- Work instructions -
Throughout the material, count the lines with the word "panel" in them, and answer with only the figure.

- Excerpted data -
****************

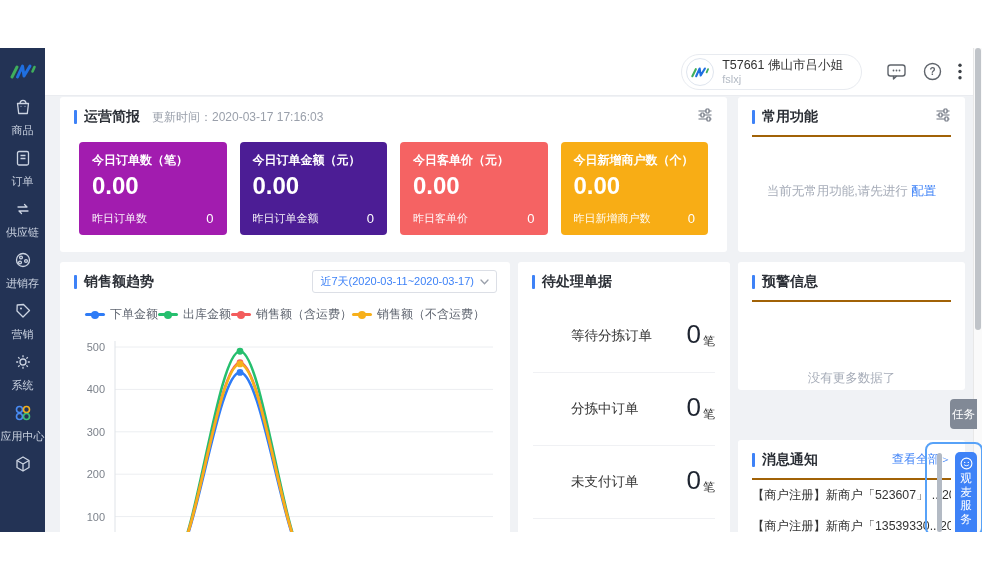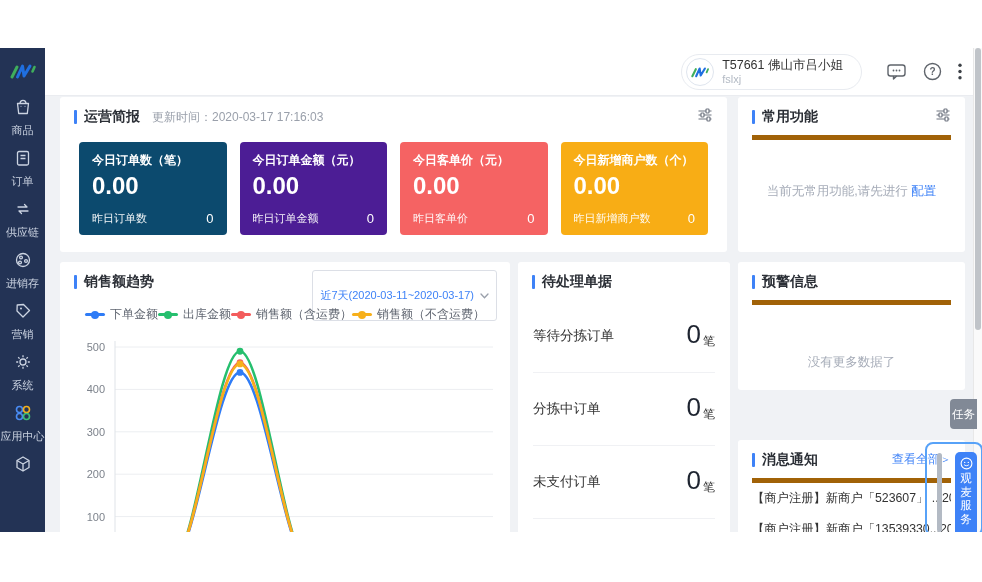--- a/index.html
+++ b/index.html
@@ -26,7 +26,7 @@
   
   .panel{position:absolute;background:#fff;border-radius:3px;}
   .panel-head{display:flex;align-items:center;margin:0 14px;padding:11px 0 9px;position:relative;}
-  .panel-head.underlined{border-bottom:5px solid #a16207;}
+  .panel-head.underlined{border-bottom:2px solid #a16207;}
   .p-title{font-size:14px;color:#2b2f36;font-weight:700;display:flex;align-items:center;}
   .p-title::before{content:"";width:3px;height:14px;background:#3e82f7;margin-right:7px;border-radius:1px;display:inline-block;}
   .head-sub{font-size:12px;color:#9aa0ab;margin-left:12px;font-weight:400;}

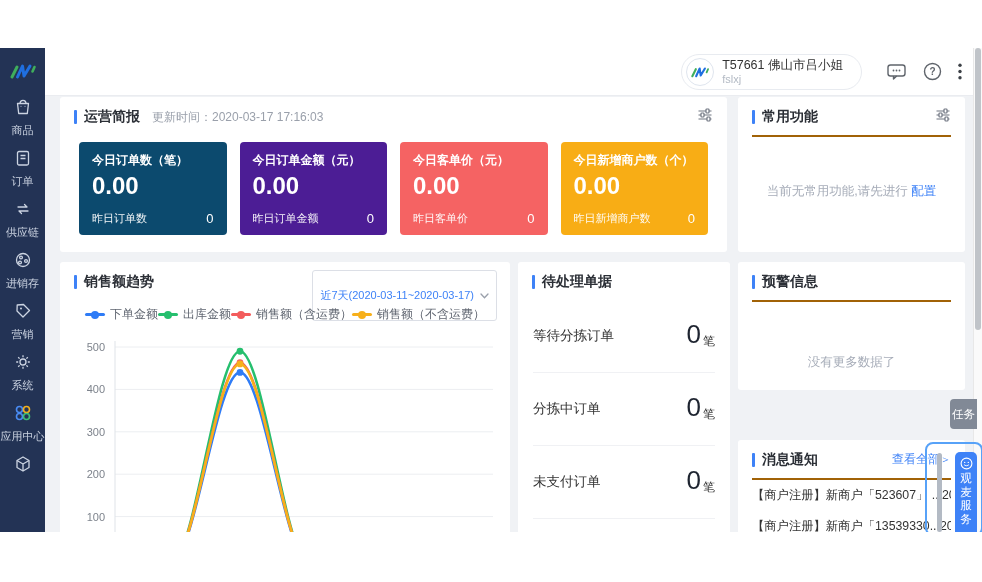--- a/index.html
+++ b/index.html
@@ -233,7 +233,7 @@
       </span>
     </div>
     <div class="cards">
-      <div class="card" style="background: #0c4a6e;">
+      <div class="card" style="background: #a21caf;">
         <div class="card-title">今日订单数（笔）</div>
         <div class="card-value">0.00</div>
         <div class="card-foot">

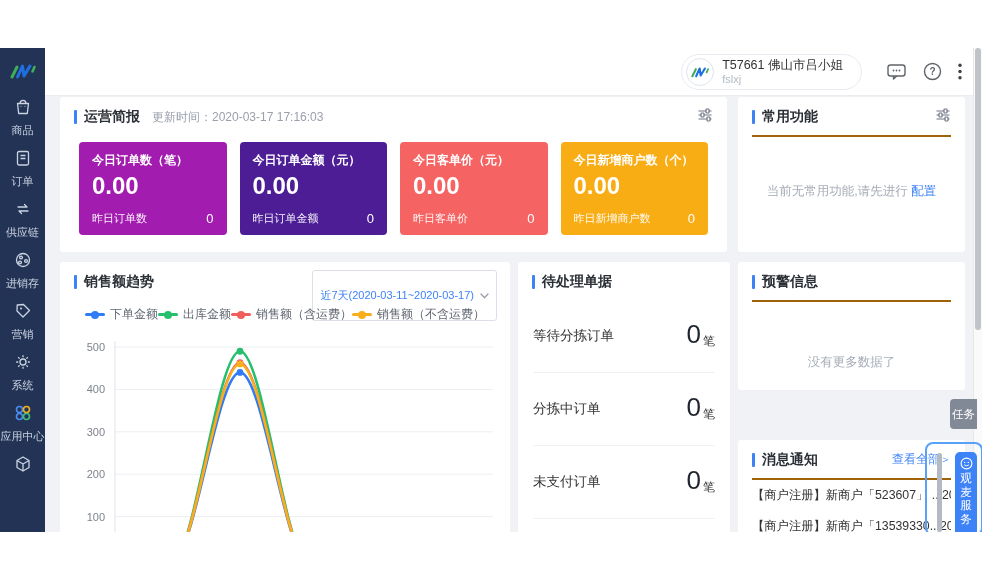--- a/index.html
+++ b/index.html
@@ -43,7 +43,7 @@
 
   
   .select-box{position:absolute;right:13px;top:8px;height:21px;border:1px solid #dcdfe6;border-radius:3px;
-              display:flex;align-items:center;padding:14px 7px;gap:6px;font-size:11px;color:#3e82f7;background:#fff;cursor:pointer;white-space:nowrap;}
+              display:flex;align-items:center;padding:0 7px;gap:6px;font-size:11px;color:#3e82f7;background:#fff;cursor:pointer;white-space:nowrap;}
   .legend{position:absolute;left:0;right:0;top:44px;display:flex;justify-content:center;}
   .legend-item{display:flex;align-items:center;gap:5px;cursor:pointer;}
   .legend-label{font-size:12px;color:#5f6570;}

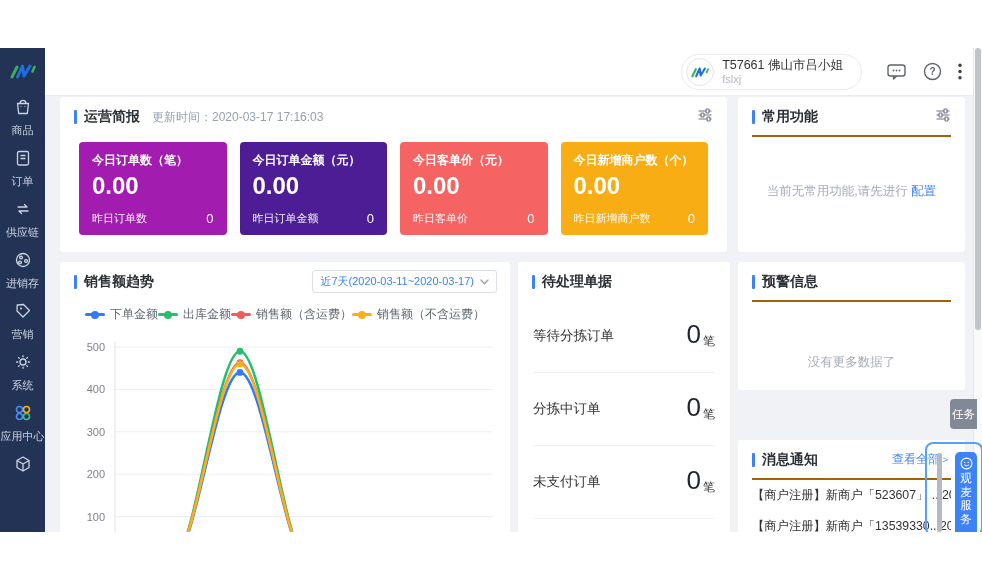--- a/index.html
+++ b/index.html
@@ -53,7 +53,7 @@
 
   
   .pending-row{height:72px;display:flex;align-items:center;justify-content:space-between;border-bottom:1px solid #f0f1f4;margin:0 15px;}
-  .pending-label{font-size:13.5px;color:#333;}
+  .pending-label{font-size:13.5px;color:#333;margin-left:38px;}
   .pending-num{font-size:26px;color:#1e2430;font-weight:400;}
   .pending-unit{font-size:12px;color:#333;margin-left:2px;}
   .pending-val{display:flex;align-items:flex-end;line-height:1;padding-bottom:4px;}

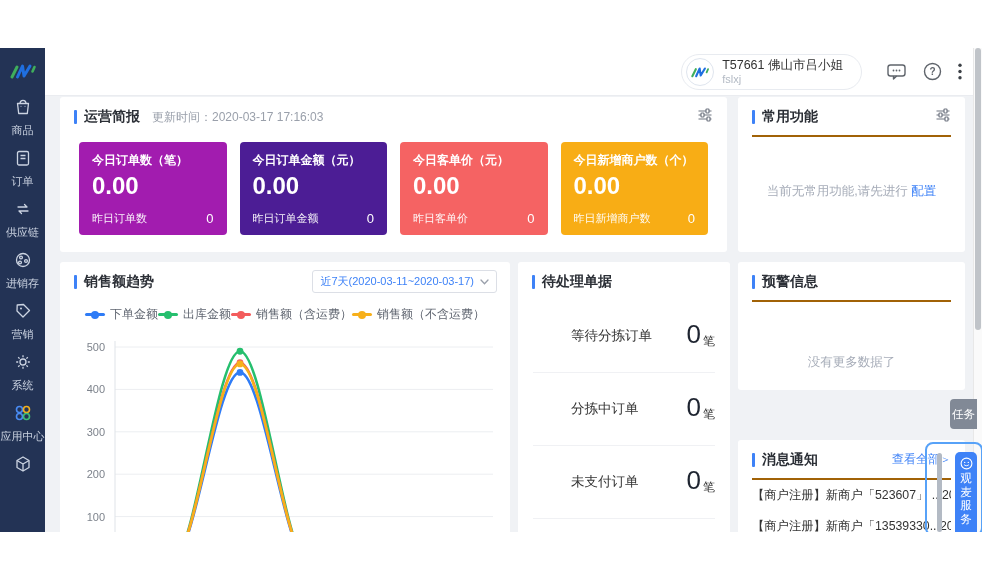--- a/index.html
+++ b/index.html
@@ -379,7 +379,7 @@
     <div class="panel-head underlined">
       <span class="p-title">预警信息</span>
     </div>
-    <div class="empty" style="top:92px;">没有更多数据了</div>
+    <div class="empty" style="top:108px;">没有更多数据了</div>
   </div>
 
   <div class="panel" style="left:738px;top:392px;width:227px;height:150px;">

****************

- Result -
6